Peter Iain Campbell is a commercial photographer who, in order to document life in the offshore oil and gas industry, specifically trained to work as a drilling rig worker in the North Sea.

Campbell's work reveals the human stories of people working in these challenging environments through evocative portraits and isolated shots of the oil rigs they call home.

To coincide with the National Maritime Museum's exhibition Exposure: Lives at Sea, we asked Peter to talk about his work and personal experience; the hardships and challenges that he faced as an offshore worker, the importance of camaraderie for seafarers' wellbeing, and his future plans.


The maritime sector is considered as one of the toughest industries in a sense of spending a lot of time far from your loved ones.
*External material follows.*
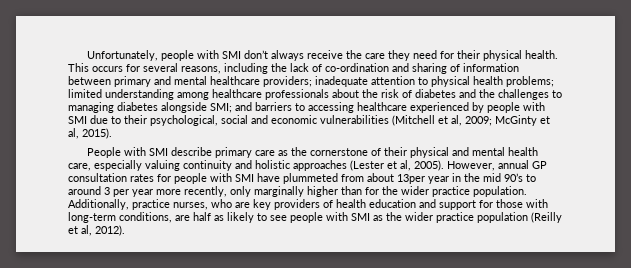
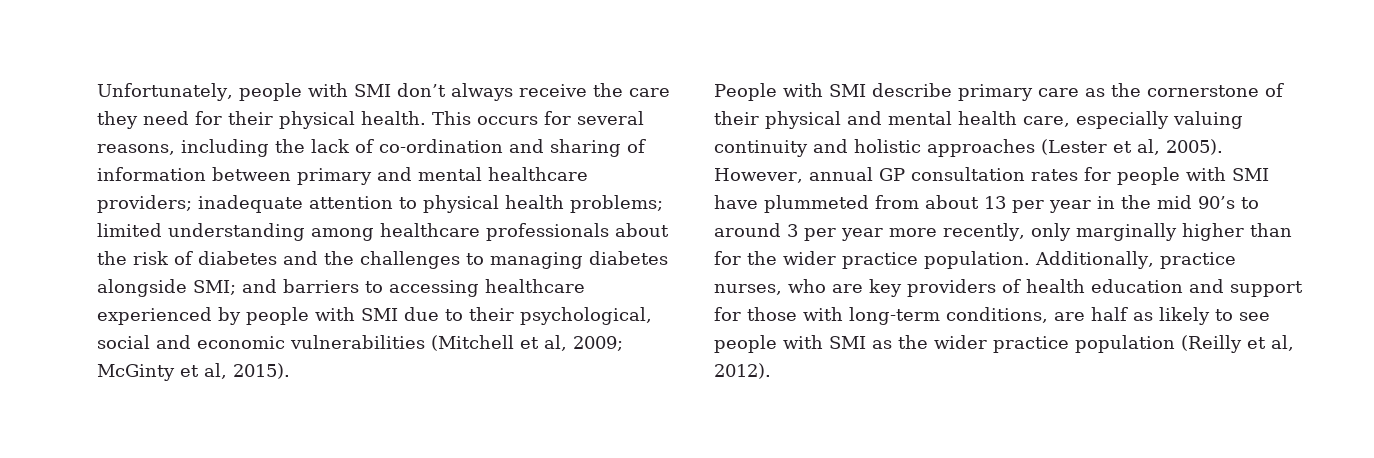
- However, annual GP consultation rates for people with SMI have plummeted from about 13per year in the mid 90’s to around 3 per year more recently, only marginally higher than for the wider practice population.
+ However, annual GP consultation rates for people with SMI have plummeted from about 13 per year in the mid 90’s to around 3 per year more recently, only marginally higher than for the wider practice population.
How did you and your colleagues cope with that?

It is difficult being away from family and friends when you’re working out at sea. I thought three weeks was a long time on a rig until I started shooting on the Platform Supply Vessels, where the crew’s trips can generally range from four to eight weeks!

On a rig you tend to have 12 hours of work (the busier the better to be honest) and 12 hours of down time. The crew I worked with for two years were very health conscious, which meant regular stints in the gym.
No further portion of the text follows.